L’adozione di Traiano e la morte
Nell’ottobre del 97 d.C, l’incertezza e le tensioni giunsero al culmine quando la guardia pretoriana, guidata dal generale Casperio Eliano, pose d’assedio il palazzo imperiale e prese in ostaggio Nerva.
L’imperatore fu costretto a sottomettersi alle richieste dei militari, consegnando i responsabili della morte di Domiziano e arrivando all’umiliazione di dover pronunciare un discorso in cui addirittura ringraziava i pretoriani che lo avevano imprigionato.
Messo alle strette e resosi conto della sua sempre maggiore influenza, Nerva adottò lo stesso anno Traiano come suo successore, ed ebbe cura di farlo pubblicamente.
Traiano fu insignito del titolo di “Cesare” e divise il consolato con Nerva già nel 98 d.C.
Anche se Dione Cassio lodò Nerva per la sua scelta di adottare Traiano benché non fosse di provenienza italica, in realtà il vecchio aristocratico aveva ben poca scelta riguardo al suo successore. Aveva disperatamente bisogno del sostegno di un uomo che potesse ripristinare la sua reputazione e proteggerlo dalle intemperanze dell’esercito.
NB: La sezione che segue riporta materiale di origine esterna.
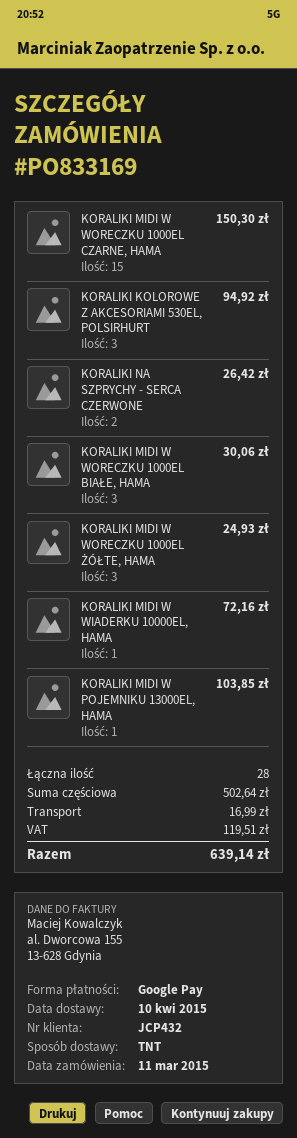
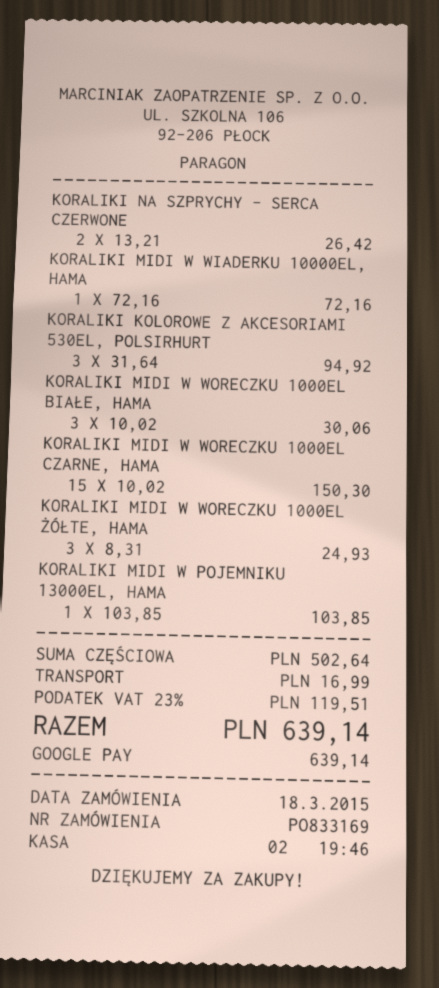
order date: 2015-03-11 -> 2015-03-18

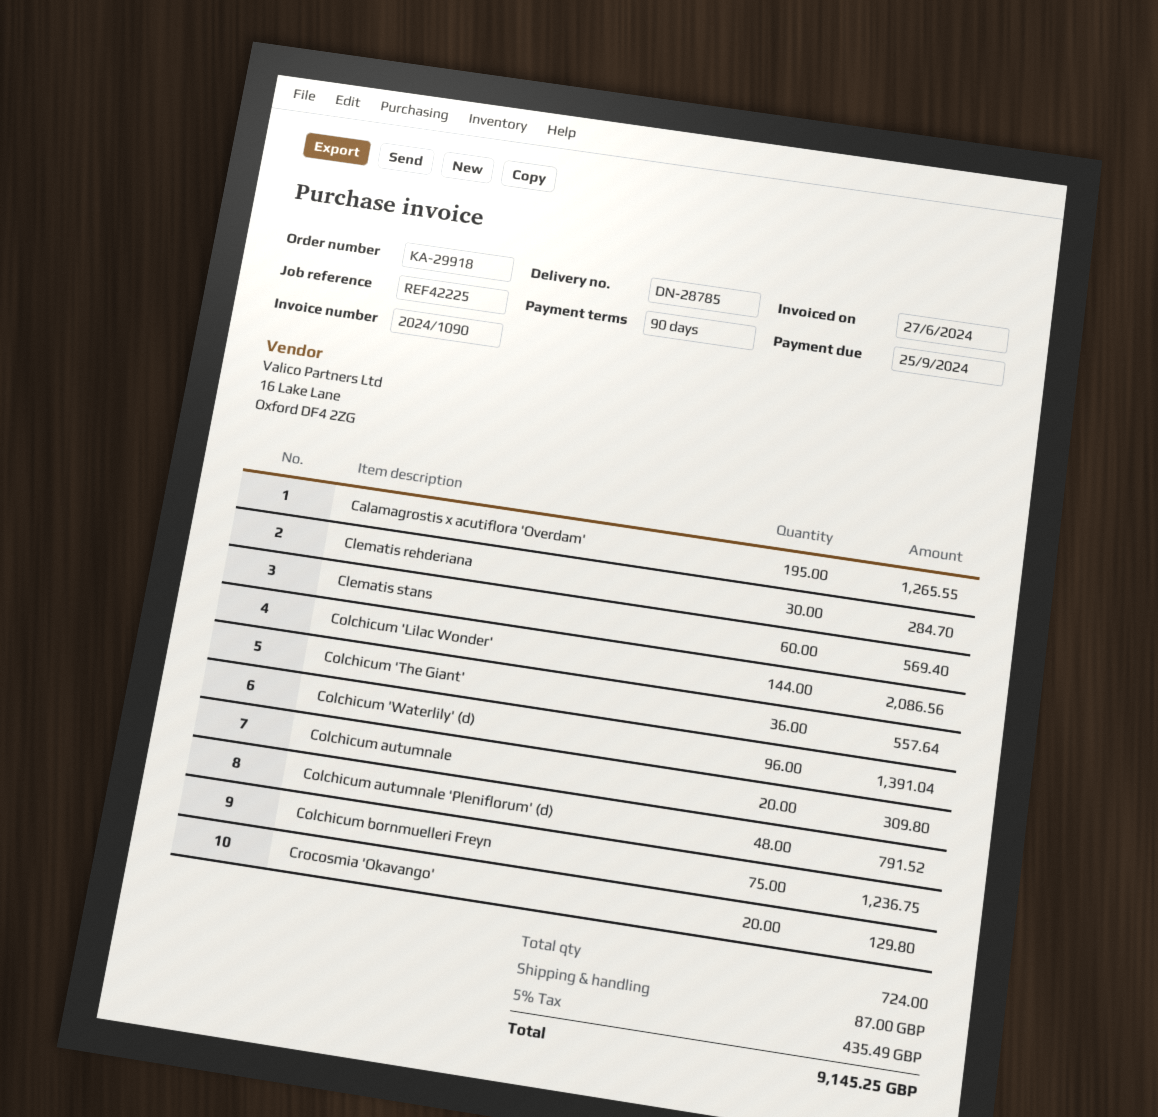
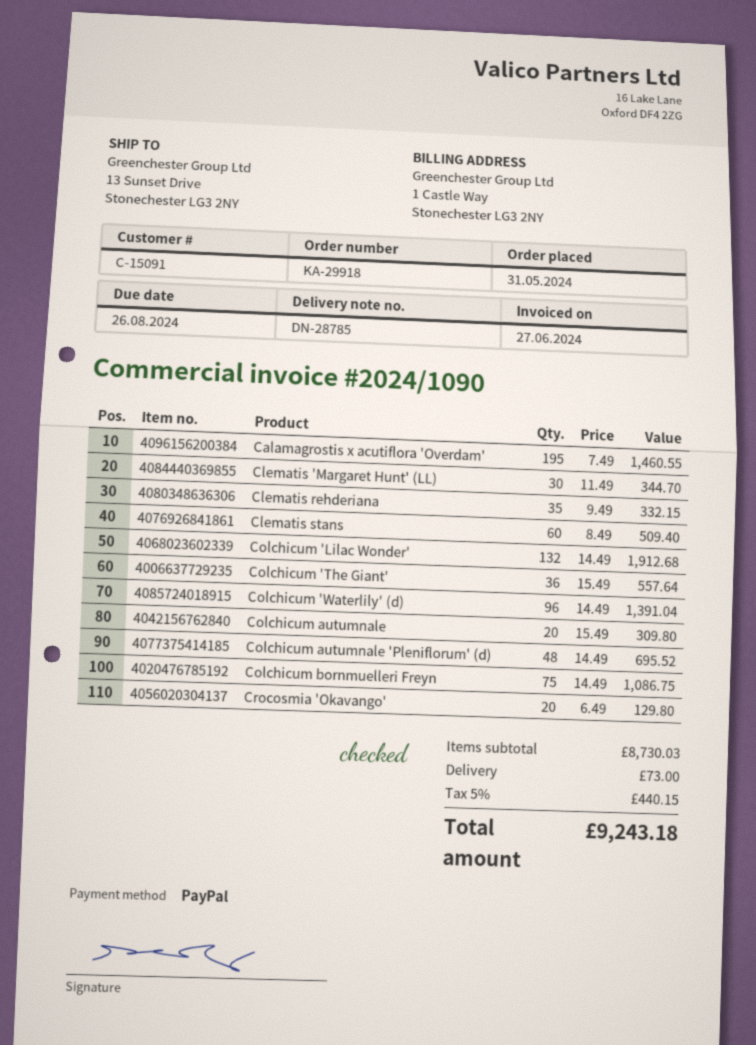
due date: 2024-09-25 -> 2024-08-26
Calamagrostis x acutiflora 'Overdam': 195 for 1265.55 -> 195 for 1460.55
Clematis rehderiana: 30 for 284.70 -> 35 for 332.15
Clematis stans: 60 for 569.40 -> 60 for 509.40
Colchicum 'Lilac Wonder': 144 for 2086.56 -> 132 for 1912.68
Colchicum autumnale 'Pleniflorum' (d): 48 for 791.52 -> 48 for 695.52
Colchicum bornmuelleri Freyn: 75 for 1236.75 -> 75 for 1086.75
Clematis 'Margaret Hunt' (LL): none -> 30 for 344.70
shipping: 87.00 -> 73.00
tax: 5% = 435.49 -> 5% = 440.15
total: 9145.25 -> 9243.18

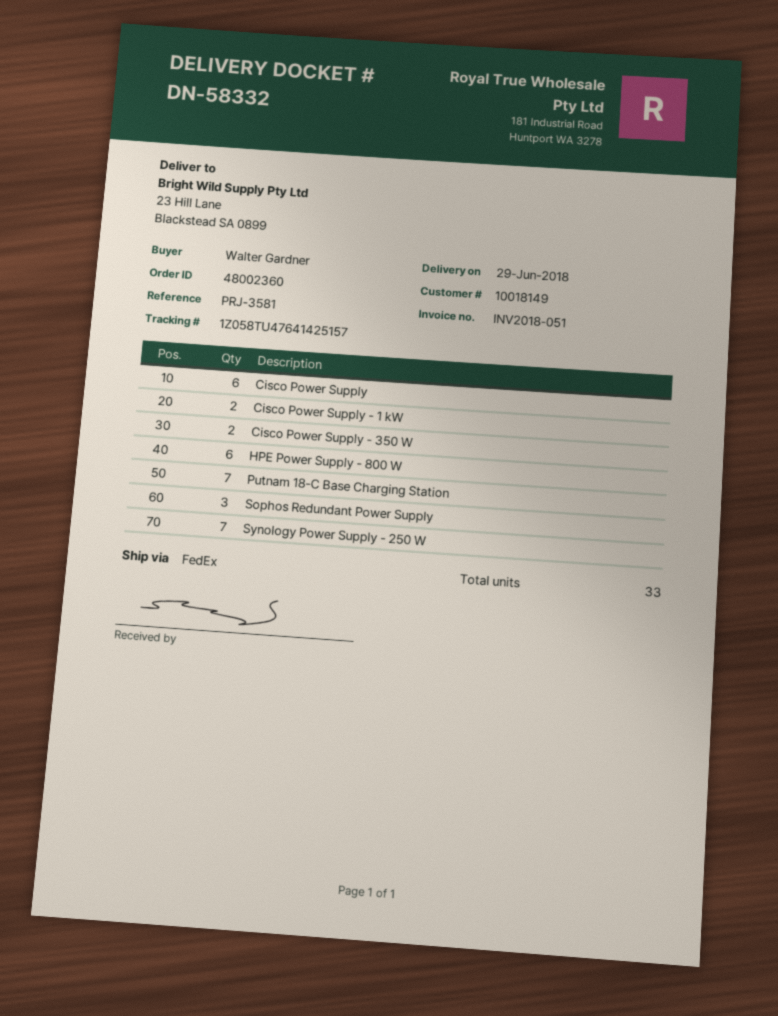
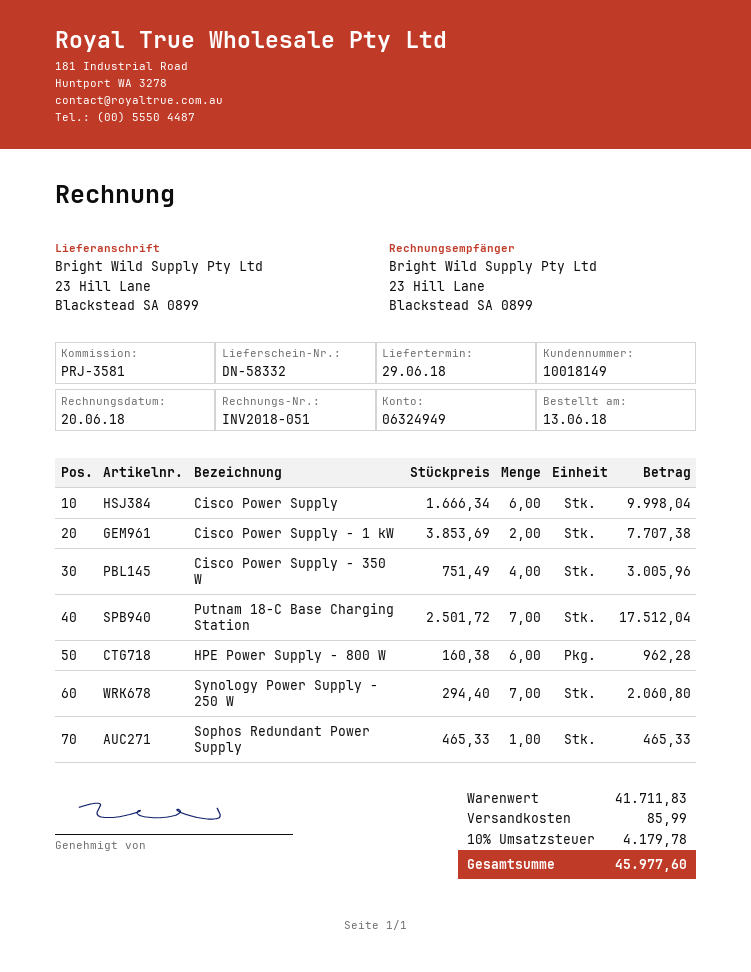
Cisco Power Supply - 350 W: 2 -> 4
Sophos Redundant Power Supply: 3 -> 1

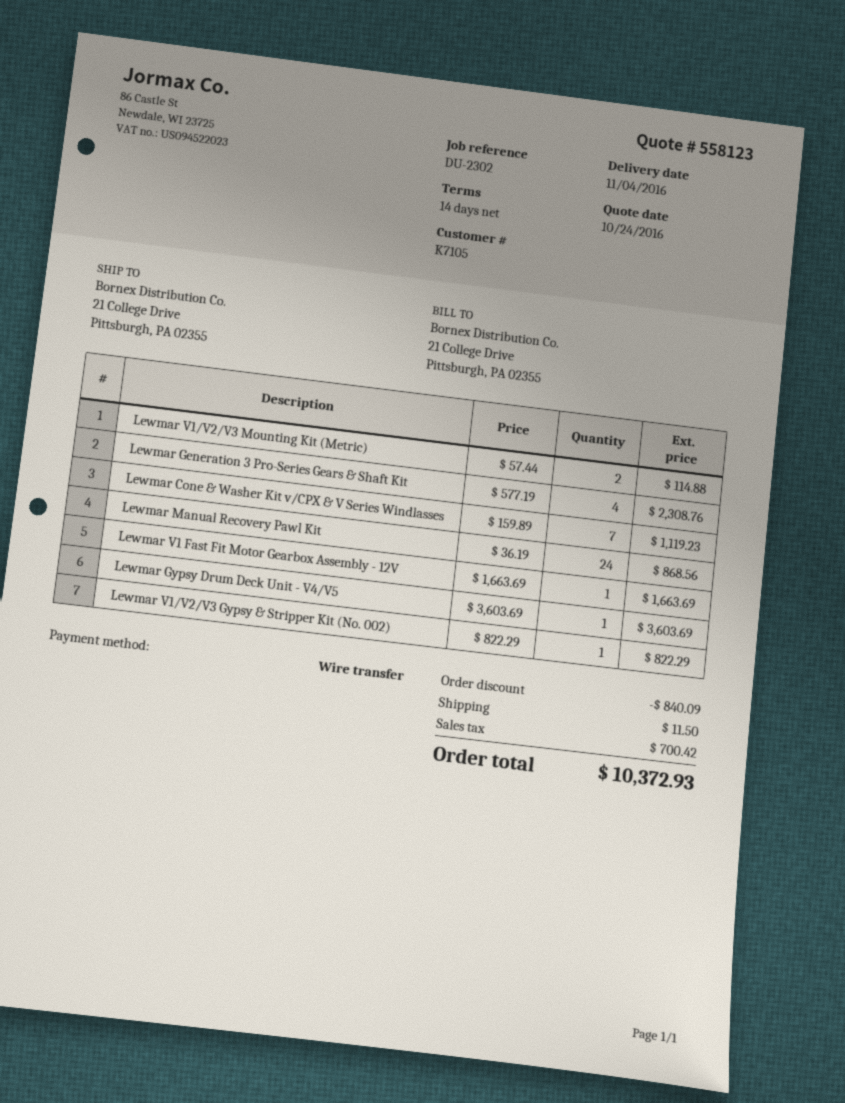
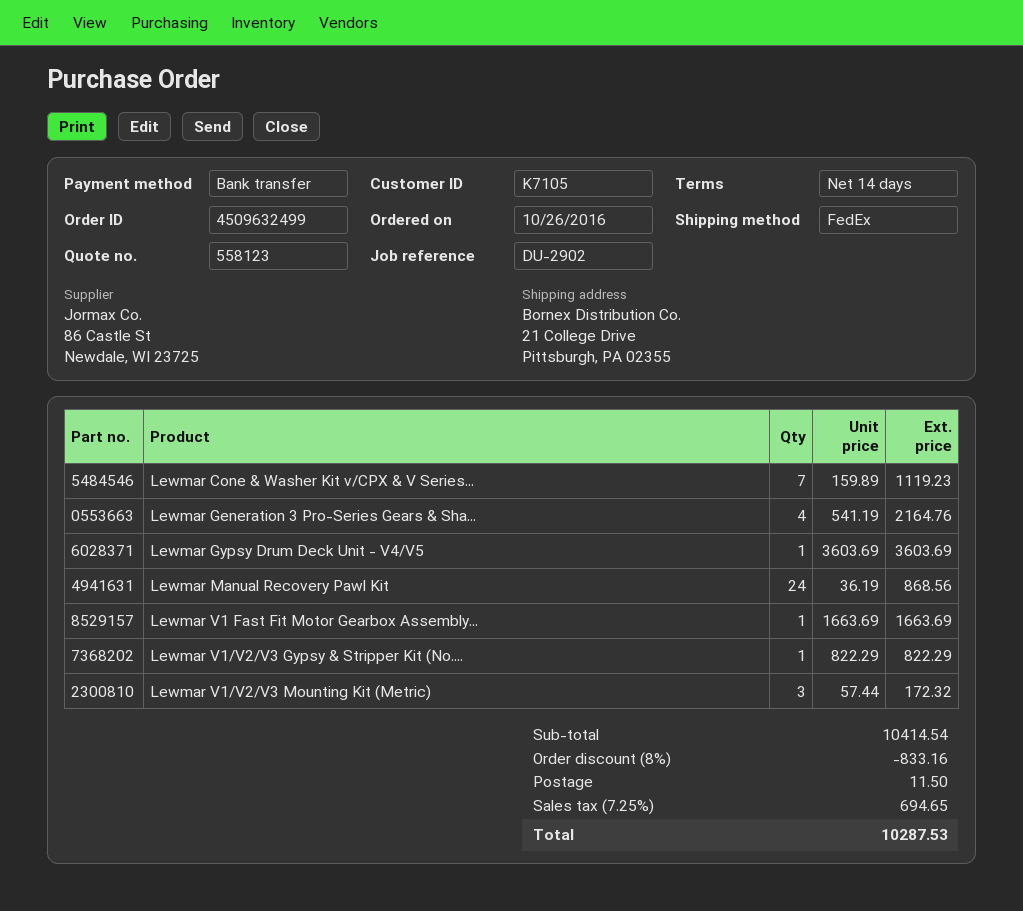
reference: DU-2302 -> DU-2902
Lewmar V1/V2/V3 Mounting Kit (Metric): 2 x 57.44 = 114.88 -> 3 x 57.44 = 172.32
Lewmar Generation 3 Pro-Series Gears & Shaft Kit: 4 x 577.19 = 2308.76 -> 4 x 541.19 = 2164.76
discount: 840.09 -> 833.16
tax: 700.42 -> 694.65
total: 10372.93 -> 10287.53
Il primo gennaio del 98 d.C, Nerva ebbe un ictus durante un’udienza privata. Fu colpito da una grave febbre e morì entro pochi giorni nella sua villa, nei giardini di Sallustio, il 28 gennaio. Il Senato, anche in onore della sua politica di conciliazione, decise senza indugi di divinizzarlo e le sue ceneri furono poste nel Mausoleo di Augusto: fu l’ultimo imperatore romano ad essere sepolto in quella struttura.
Dopo Nerva la guida dell’impero passò in maniera del tutto naturale al figlio adottivo Traiano, con particolare entusiasmo da parte dell’esercito e del popolo. Secondo i racconti di Plinio il Giovane, Traiano dedicò un tempio in onore di Nerva, ma non abbiamo mai trovato alcuna traccia di quella costruzione.
Abbiamo poche fonti che raccontano la vita di Nerva, un imperatore di passaggio. Possiamo solamente dire che i principali scritti su di lui, soprattutto quello di Dione Cassio e di Tacito, parlano di un regno breve ma fondamentalmente positivo.
Ai posteri rimane l’immagine di un governante volenteroso ma sostanzialmente debole, e per questo inefficace. La cattiva gestione delle finanze statali e la mancanza di autorità sull’esercito, fanno di Nerva una figura di passaggio, che portò Roma sull’orlo di una significativa crisi finanziaria.
Il suo posto nella storia romana è quindi relegato ad un nome fugace, poco prima dell’inizio delle grandi dinastie Traiano-Antonine.